Wild Goslings: Kids Reflections – Jamie Rye

As the leader of the kids team I am completely humbled and blown away with the success of the first year kids program. It was incredible to not only see the number of kids in attendance but to also work with such a dedicated and hardworking kids team. Each day we were able to watch the kids lineup, signup, bringing their smiling faces ready to participate in creative stations, engaging teaching and interactive worship. Their excitement was contagious!

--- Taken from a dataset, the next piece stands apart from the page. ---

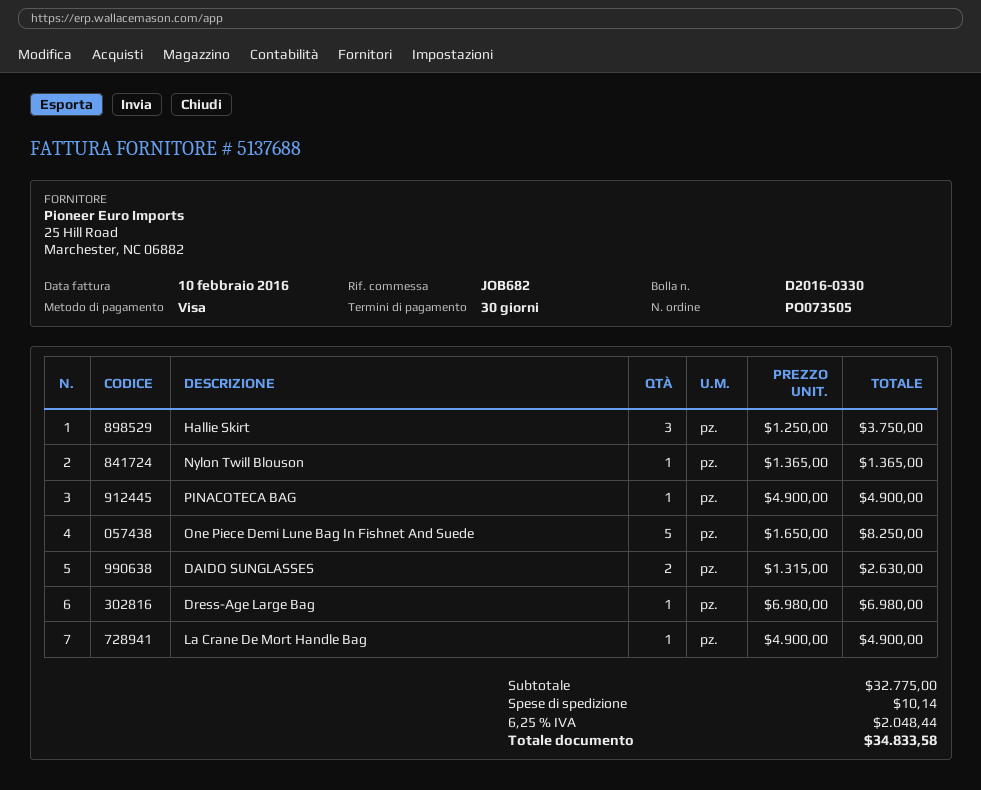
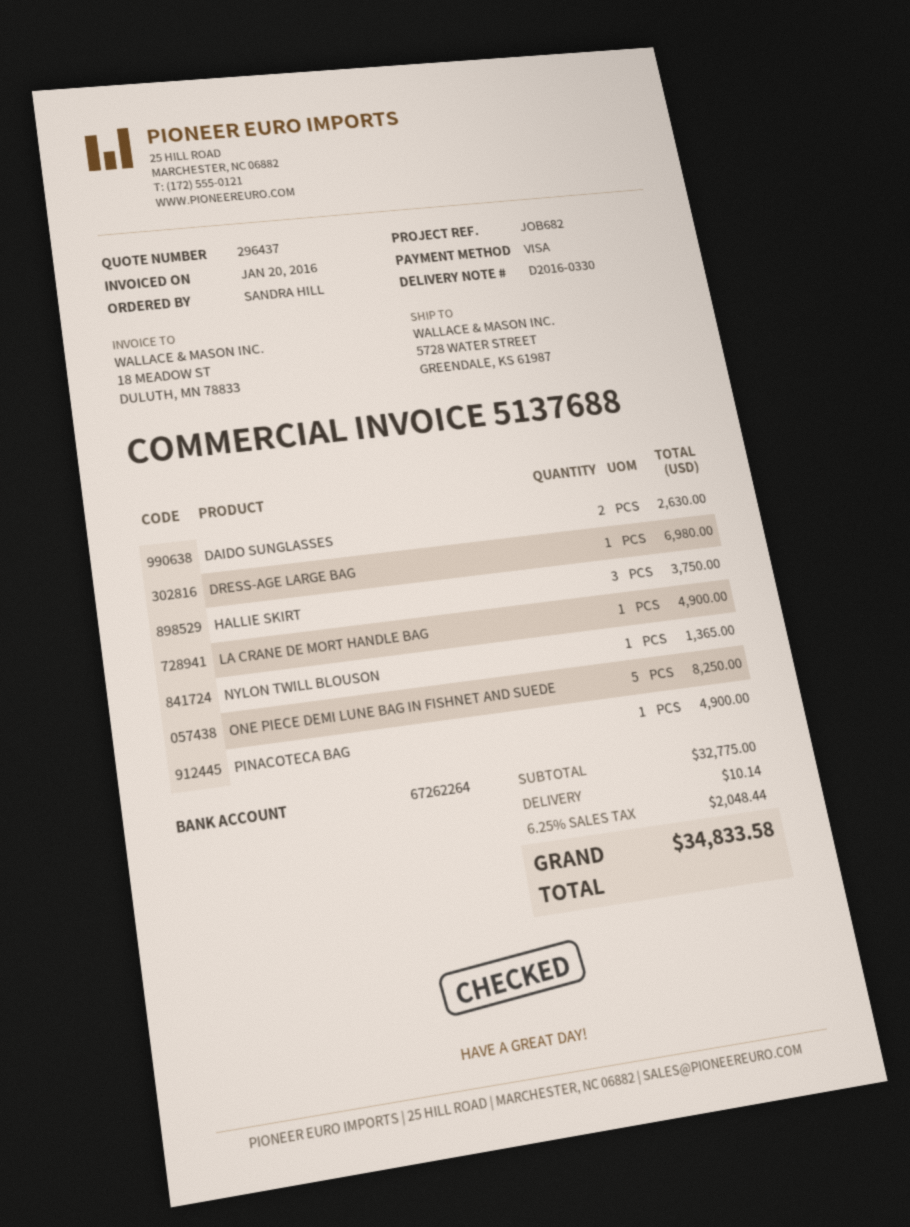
invoice date: 2016-02-10 -> 2016-01-20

Numerous times we were approached by parents that were appreciative that they had the option, twice daily to attend a session knowing that their kids would be having a positive experience as well. Paper mache was a mess. paint everywhere, and rainsticks took forever to make, but beneath the details kids walked away feeling loved, filled with creativity and pride. We’re looking forward to Wild Goose Festival 2012!

Jamie Rye is a husband, father and children’s pastor in Michigan. Formally, he was on staff at Mars Hill Church in Michigan and with LeaderTreks. In his free time he is involved with “The Daughter Project”, an anti-trafficking movement, and a member of  “New Tribe Fellowship”, a ministry to the Muslim community. Jamie is an avid disc golfer who enjoys camping with his wife Kelly, son Jonah and two dogs, Jack and Marley.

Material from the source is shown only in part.